A.    Collateral Agent, Lenders, and Borrower have entered into that certain Loan and Security Agreement, dated as of February 23, 2018 (as amended, restated, supplemented or otherwise modified from time to time, the “Loan Agreement”), pursuant to which the Lenders have agreed to make certain advances of money and to extend certain financial accommodations to Borrower and certain of its Affiliates in the amounts and manner set forth in the Loan Agreement.

B.    Borrower desires to enter into that certain Asset Purchase Agreement and Plan of Reorganization, dated as of June 30, 2018 (in form and content reasonably acceptable to Collateral Agent and the Lenders, the “Asset Purchase Agreement”), by and between Borrower and Integrated Diagnostics, Inc., a Delaware corporation (“Seller”) pursuant to which Borrower intends to acquire substantially all of the assets of Seller in exchange for the issuance by Borrower of shares of its Series G Preferred Stock.

C.    The transactions contemplated by the Asset Purchase Agreement are prohibited under the Loan Agreement.

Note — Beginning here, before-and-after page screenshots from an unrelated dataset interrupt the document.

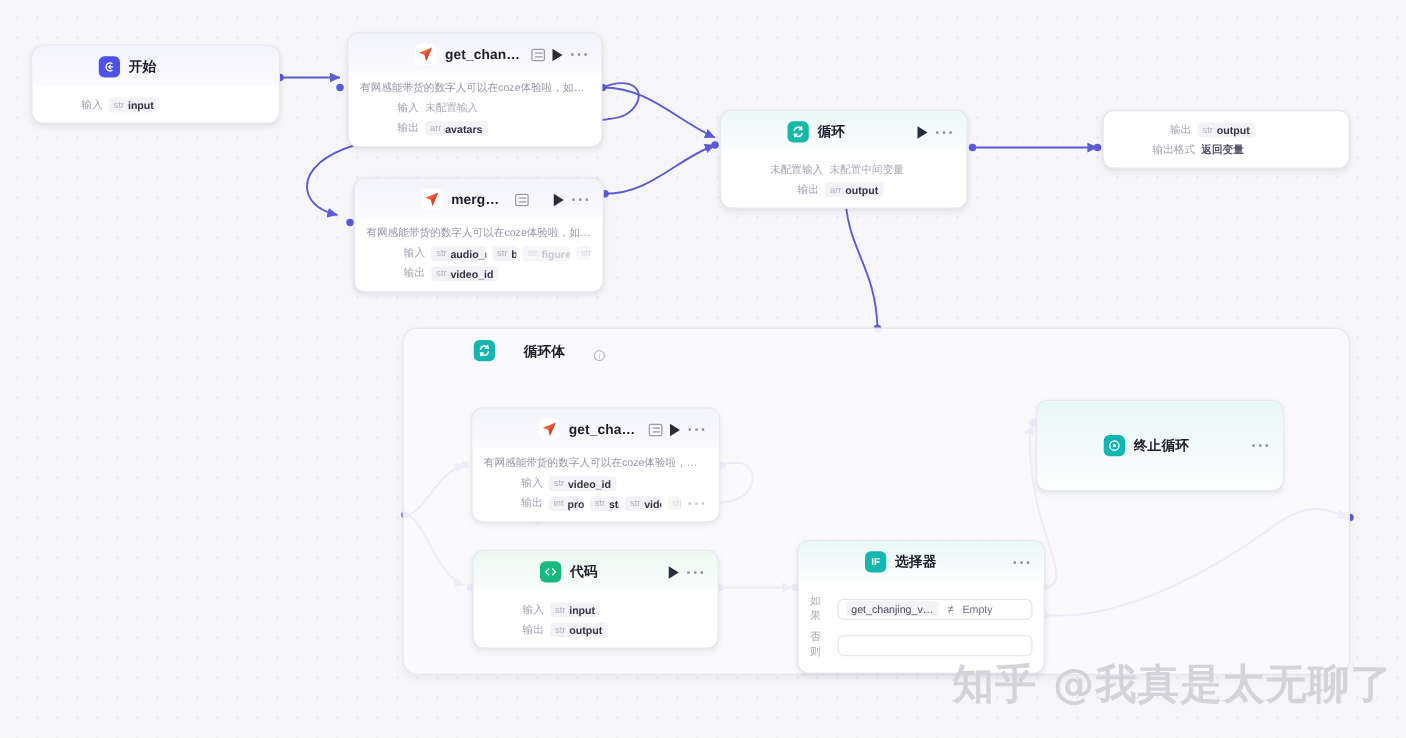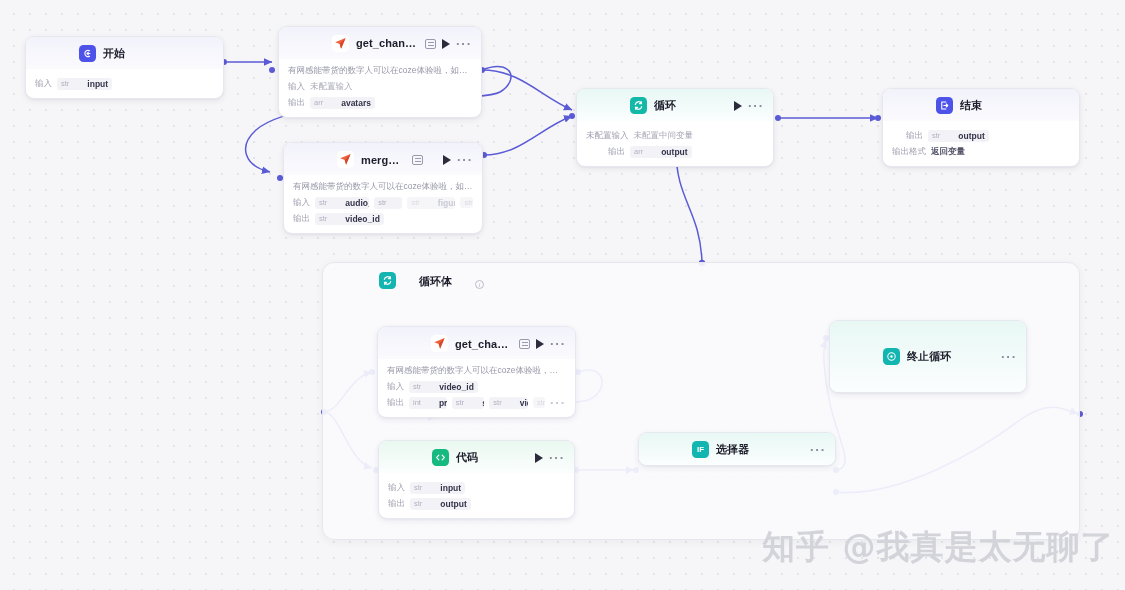--- a/index.html
+++ b/index.html
@@ -69,24 +69,24 @@
   }
   .play { width:0;height:0;border-left:8px solid #2b2b3c;border-top:5px solid transparent;border-bottom:5px solid transparent; }
   .dots { font-size: 13px; color:#8a8a9e; letter-spacing:1px; line-height:8px; font-weight:bold;}
   .node-body { padding: 5px 9px 8px 9px; }
   .desc {
     font-size: 8.5px; color: #9797a8; line-height: 12px;
     white-space: nowrap; overflow: hidden; text-overflow: ellipsis;
     margin-bottom: 4px;
   }
   .row { display: flex; align-items: center; gap: 5px; margin-top: 3px; min-height: 13px; }
-  .row-label { font-size: 8.5px; color: #a0a0b0; flex: 0 0 auto; white-space: nowrap;}
+  .row-label { font-size: 8.5px; color: #a0a0b0; flex: 0 0 auto; white-space: nowrap; margin-left: 30px;}
   .row-plain { font-size: 8.5px; color: #a8a8b6; white-space: nowrap; }
   .tag {
-    display: inline-flex; align-items: center; gap: 18px;
+    display: inline-flex; align-items: center; gap: 3px;
     background: #f3f3f7; border-radius: 3px;
     padding: 1px 4px; font-size: 8.5px; color: #33334a; font-weight: bold;
     white-space: nowrap; max-width: 100px; overflow: hidden;
   }
   .tag .ty { color: #b0b0c2; font-weight: normal; font-size: 7.5px; }
   .tag.faded { color: #c9c9d6; background:#f6f6f9; }
   .tag.faded .ty { color:#dadae4; }
   
   #loop-body {
     position: absolute;
@@ -332,30 +332,20 @@
         <span class="row-label">输出</span>
         <span class="tag">
           <span class="ty">arr</span>
           <span>output</span>
         </span>
       </div>
     </div>
   </div>
 
   <div class="node" style="left:882px; top:88px; width:198px;">
-    <div class="node-hd">
-      <span class="ico blue">
-        <svg width="11" height="11" viewBox="0 0 16 16" fill="none" stroke="#fff" stroke-width="1.6" stroke-linecap="round" stroke-linejoin="round">
-          <path d="M10 3 L4 3 L4 13 L10 13"></path>
-          <path d="M7 8 L12.5 8"></path>
-          <path d="M10.5 5.8 L12.8 8 L10.5 10.2"></path>
-        </svg>
-      </span>
-      <span class="node-title">结束</span>
-    </div>
     <div class="node-body">
       <div class="row" style="padding-left:14px">
         <span class="row-label">输出</span>
         <span class="tag">
           <span class="ty">str</span>
           <span>output</span>
         </span>
       </div>
       <div class="row">
         <span class="row-label">输出格式</span>
@@ -443,20 +433,34 @@
   </div>
 
   <div class="node" style="left:638px; top:432px; width:198px;">
     <div class="node-hd teal">
       <span class="ico cyan" style="font-size:8px;font-weight:bold">IF</span>
       <span class="node-title">选择器</span>
       <span class="hd-actions">
         <span class="dots">···</span>
       </span>
     </div>
+    <div class="node-body" style="padding-bottom:10px">
+      <div class="sel-row">
+        <span class="sel-label">如果</span>
+        <span class="sel-box">
+          <span class="sel-pill">get_chanjing_vid…</span>
+          <span class="sel-op">≠</span>
+          <span class="sel-val">Empty</span>
+        </span>
+      </div>
+      <div class="sel-row">
+        <span class="sel-label">否则</span>
+        <span class="sel-empty"></span>
+      </div>
+    </div>
   </div>
 
   <div class="node" style="left:829px; top:320px; width:198px;">
     <div class="node-hd teal" style="padding:27px 9px;">
       <span class="ico cyan">
         <svg width="11" height="11" viewBox="0 0 16 16" fill="none" stroke="#fff" stroke-width="1.5">
           <circle cx="8" cy="8" r="5.4"></circle>
           <circle cx="8" cy="8" r="1.8" fill="#fff" stroke="none"></circle>
         </svg>
       </span>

D.    Borrower has requested that Collateral Agent and the Required Lenders consent (subject to the terms and conditions set forth herein) to the execution of the Asset Purchase Agreement attached hereto as Exhibit A, and the consummation of the transactions described therein.

AGREEMENT

NOW, THEREFORE, in consideration of the foregoing, the terms and conditions set forth in this Consent, and other good and valuable consideration, the receipt and sufficiency of which are hereby acknowledged, Collateral Agent, the Required Lenders and Borrower hereby agree as follows:

1.    Recitals; Construction. This Consent shall constitute a Loan Document and the Recitals and each reference to the Loan Agreement, unless otherwise expressly noted, will be deemed to reference the Loan Agreement as modified hereby. The Recitals set forth above shall be construed as part of this Consent as if set forth fully in the body of this Consent. Capitalized terms used but not otherwise defined herein shall have the meanings ascribed to them in the Loan Agreement (including those capitalized terms used in the Recitals hereto).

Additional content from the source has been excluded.